In article , "HeyBub" wrote:
Doug Miller wrote:
In article , "dadiOH"
wrote:
Doug Miller wrote:
In article , "dadiOH"
wrote:
Doug Miller wrote:

Then remeasure. You will find that:
- your block is 152mm long.

- you want a 6mm border at each end.

No he doesn't, he wants 1/4" and 6mm doesn't equal that. Close but
no cigar, so much for metric unless you can measure 6.35mm on that
tape

Do you *really* think that 0.35 millimeters (less than 14
thousandths of an inch) is going to be noticeable? Or are you just
trying to be argumentative?

Had enough of that from SWMBO this past week, don't need it from you
too.

Just pointing out that metric isn't the be-all and end-all

No, but it sure makes the calculations a LOT easier. Reduces the risk
of error, too, because you're always adding either integers or
decimals -- not mixed fractions.


Sure.
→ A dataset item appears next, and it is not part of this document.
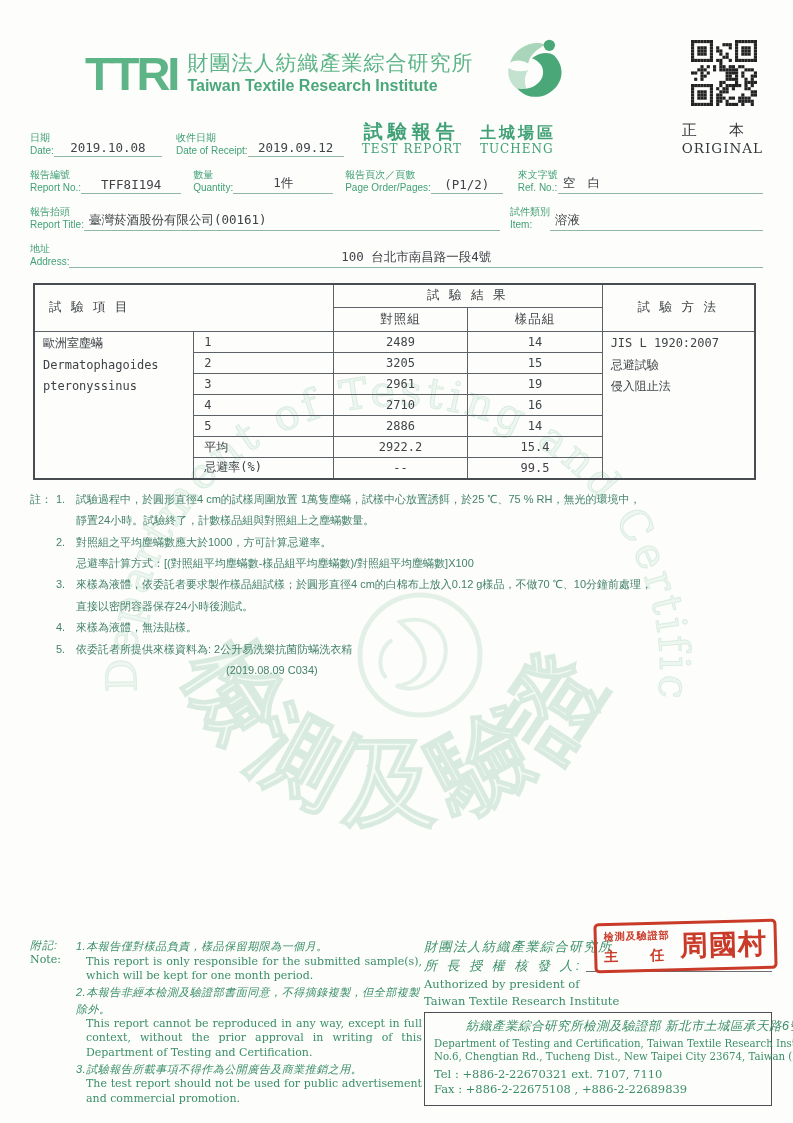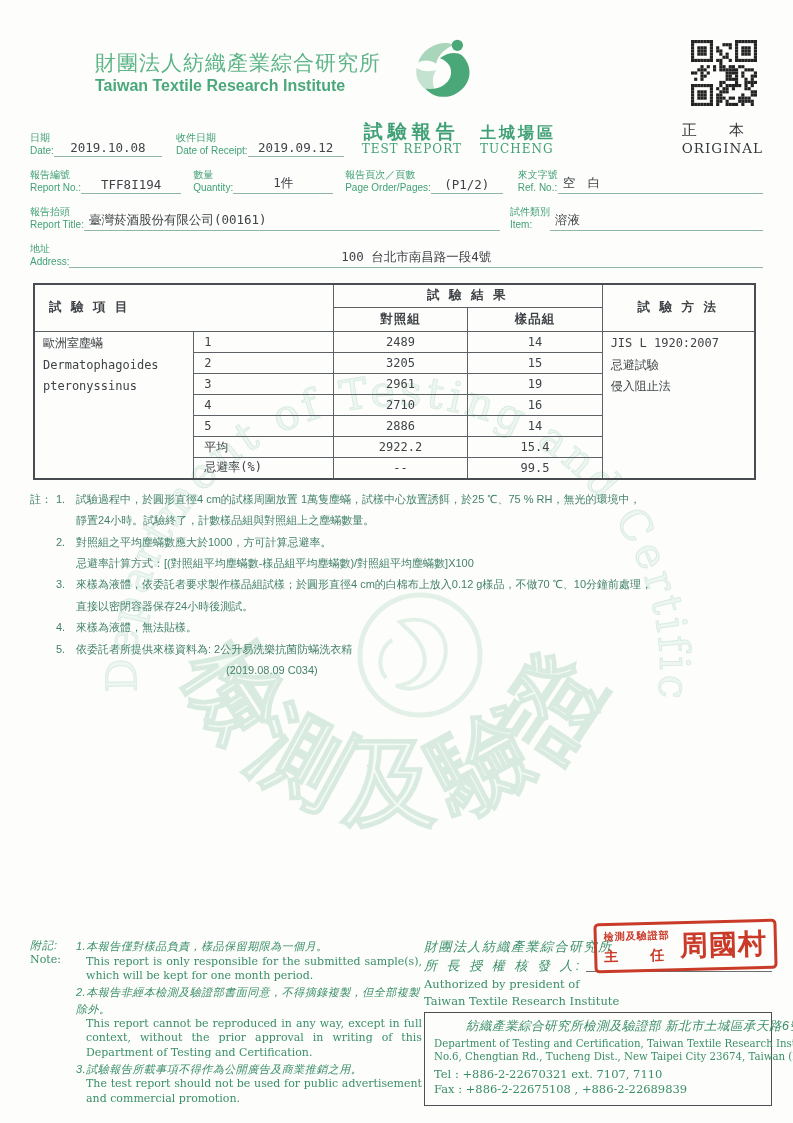"TTRI" div.ttri { html: none -> <div>TTRI</div> }
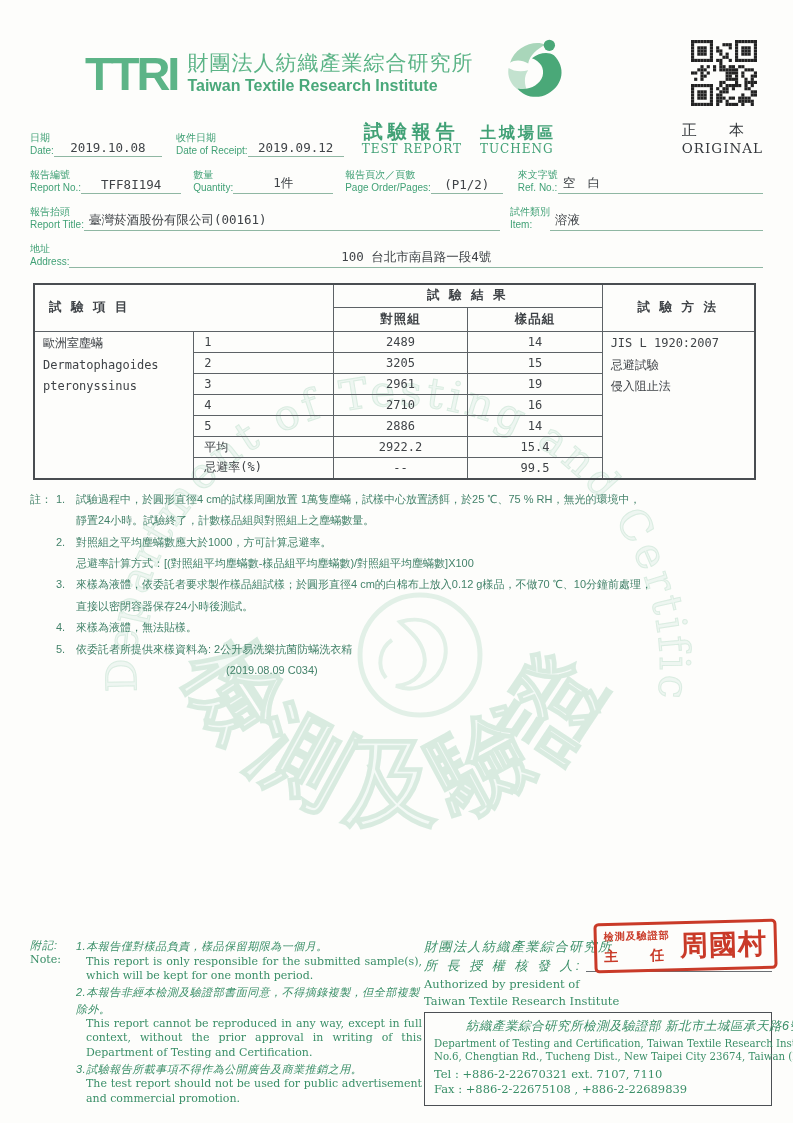"試 驗 結 果" .rtable th { font-weight: bold -> normal }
Tell that to the group that engineered the Hubble Space Telescope
where confusion over metric/proper measurements resulting in the launch of
an almost worthless instrument.


The problem there is clearly not due to the use of the metric system, but to
trying to mix the two.

And consider these two standards:

"Meter = 1/10,000,000 of the distance between the North Pole and the Equator
measured along the Prime Meridian." (Alternative definition: "1,650,763.73
wavelengths of the orange-red emission line in the electromagnetic spectrum
of the krypton-86 atom in a vacuum.")

vs

"A pint's a pound the world around."

Now I ask you, which is more practical for your average woodworker?


Metric.

Try it.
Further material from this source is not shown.